In-progress view of Alicia Caticha’s PhD defense in June 2020 
Alicia Caticha successfully defended her dissertation in summer 2020, and has begun her tenure-track assistant professorship at Northwestern University, where she specializes in eighteenth-century sculpture and decorative arts. She recently published her third article, “Madame Récamier as Tableau Vivant: Marble and the Classical Ideal in Beyoncé and Jay-Z’s Apesh*t in Journal18, and has another article forthcoming in French Porcelain Society Journal vol. VIII.

 

Charlie with “Dr.
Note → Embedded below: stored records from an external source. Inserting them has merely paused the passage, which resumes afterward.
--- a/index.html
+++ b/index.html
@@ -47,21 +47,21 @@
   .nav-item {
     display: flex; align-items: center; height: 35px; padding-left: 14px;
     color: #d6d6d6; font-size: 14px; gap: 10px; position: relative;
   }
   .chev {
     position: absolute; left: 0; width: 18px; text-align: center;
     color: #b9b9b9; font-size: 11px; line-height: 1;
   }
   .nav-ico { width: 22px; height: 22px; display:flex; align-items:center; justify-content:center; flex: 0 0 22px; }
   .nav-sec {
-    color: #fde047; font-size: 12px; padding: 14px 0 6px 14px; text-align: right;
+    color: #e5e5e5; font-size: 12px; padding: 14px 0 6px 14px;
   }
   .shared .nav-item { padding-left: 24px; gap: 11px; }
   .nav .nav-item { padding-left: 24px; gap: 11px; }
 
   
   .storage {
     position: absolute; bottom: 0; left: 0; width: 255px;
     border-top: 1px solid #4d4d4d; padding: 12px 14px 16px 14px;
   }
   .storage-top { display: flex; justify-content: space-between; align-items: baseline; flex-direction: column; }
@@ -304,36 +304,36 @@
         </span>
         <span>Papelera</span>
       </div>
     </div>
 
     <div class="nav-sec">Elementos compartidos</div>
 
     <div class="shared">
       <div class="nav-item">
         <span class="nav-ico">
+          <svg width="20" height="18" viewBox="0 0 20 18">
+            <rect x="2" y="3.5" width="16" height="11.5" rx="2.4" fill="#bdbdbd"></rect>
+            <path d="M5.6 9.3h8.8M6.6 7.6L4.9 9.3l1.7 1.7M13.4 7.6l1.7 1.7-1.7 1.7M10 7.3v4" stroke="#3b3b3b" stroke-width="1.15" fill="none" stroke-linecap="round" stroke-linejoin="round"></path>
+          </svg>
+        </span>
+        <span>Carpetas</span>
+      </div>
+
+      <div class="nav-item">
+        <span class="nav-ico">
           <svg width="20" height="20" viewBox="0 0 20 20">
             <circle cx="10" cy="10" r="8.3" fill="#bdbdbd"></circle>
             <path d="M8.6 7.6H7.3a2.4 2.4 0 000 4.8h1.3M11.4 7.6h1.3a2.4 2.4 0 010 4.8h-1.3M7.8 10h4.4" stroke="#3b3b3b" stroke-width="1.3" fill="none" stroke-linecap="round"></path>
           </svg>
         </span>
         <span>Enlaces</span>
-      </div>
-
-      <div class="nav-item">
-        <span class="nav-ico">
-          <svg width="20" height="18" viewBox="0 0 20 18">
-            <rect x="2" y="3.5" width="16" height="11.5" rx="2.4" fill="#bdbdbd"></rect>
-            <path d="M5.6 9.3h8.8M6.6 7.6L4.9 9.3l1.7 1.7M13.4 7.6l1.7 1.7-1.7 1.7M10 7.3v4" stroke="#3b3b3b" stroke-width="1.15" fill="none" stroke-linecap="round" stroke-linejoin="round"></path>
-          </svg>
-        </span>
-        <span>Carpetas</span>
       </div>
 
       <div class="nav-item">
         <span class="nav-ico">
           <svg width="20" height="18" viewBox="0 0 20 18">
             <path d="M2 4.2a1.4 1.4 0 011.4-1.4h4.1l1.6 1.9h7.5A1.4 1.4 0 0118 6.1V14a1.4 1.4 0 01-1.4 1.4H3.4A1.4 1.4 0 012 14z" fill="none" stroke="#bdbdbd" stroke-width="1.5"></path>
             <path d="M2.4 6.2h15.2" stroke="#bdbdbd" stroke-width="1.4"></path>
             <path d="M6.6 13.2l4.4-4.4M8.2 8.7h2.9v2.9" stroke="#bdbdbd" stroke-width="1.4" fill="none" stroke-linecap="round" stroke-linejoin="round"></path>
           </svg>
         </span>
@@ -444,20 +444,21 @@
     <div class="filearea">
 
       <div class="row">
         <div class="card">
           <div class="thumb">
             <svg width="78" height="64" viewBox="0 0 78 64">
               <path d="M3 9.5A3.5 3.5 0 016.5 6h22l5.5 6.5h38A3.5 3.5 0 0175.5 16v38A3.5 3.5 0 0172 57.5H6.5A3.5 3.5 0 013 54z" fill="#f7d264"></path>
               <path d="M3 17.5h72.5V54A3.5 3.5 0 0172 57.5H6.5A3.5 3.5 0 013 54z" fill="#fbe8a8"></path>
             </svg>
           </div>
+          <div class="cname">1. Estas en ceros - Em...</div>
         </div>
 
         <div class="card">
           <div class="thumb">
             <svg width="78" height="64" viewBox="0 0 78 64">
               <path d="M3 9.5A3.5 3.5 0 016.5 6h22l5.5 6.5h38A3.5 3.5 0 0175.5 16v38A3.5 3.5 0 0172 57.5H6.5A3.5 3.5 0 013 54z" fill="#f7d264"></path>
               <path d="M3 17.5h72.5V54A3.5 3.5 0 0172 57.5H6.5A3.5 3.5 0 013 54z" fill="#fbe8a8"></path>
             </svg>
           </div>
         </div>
Mom” Liz Doe Stone just after her PhD defense.
Liz Doe Stone celebrated the arrival of her son Charlie in November 2019, and in April 2020—with Charlie only 5 months old!—she successfully defended her dissertation. She is currently teaching a senior seminar called “Global Impressionisms” in her new position as lecturer of art history at McGill University in Montreal.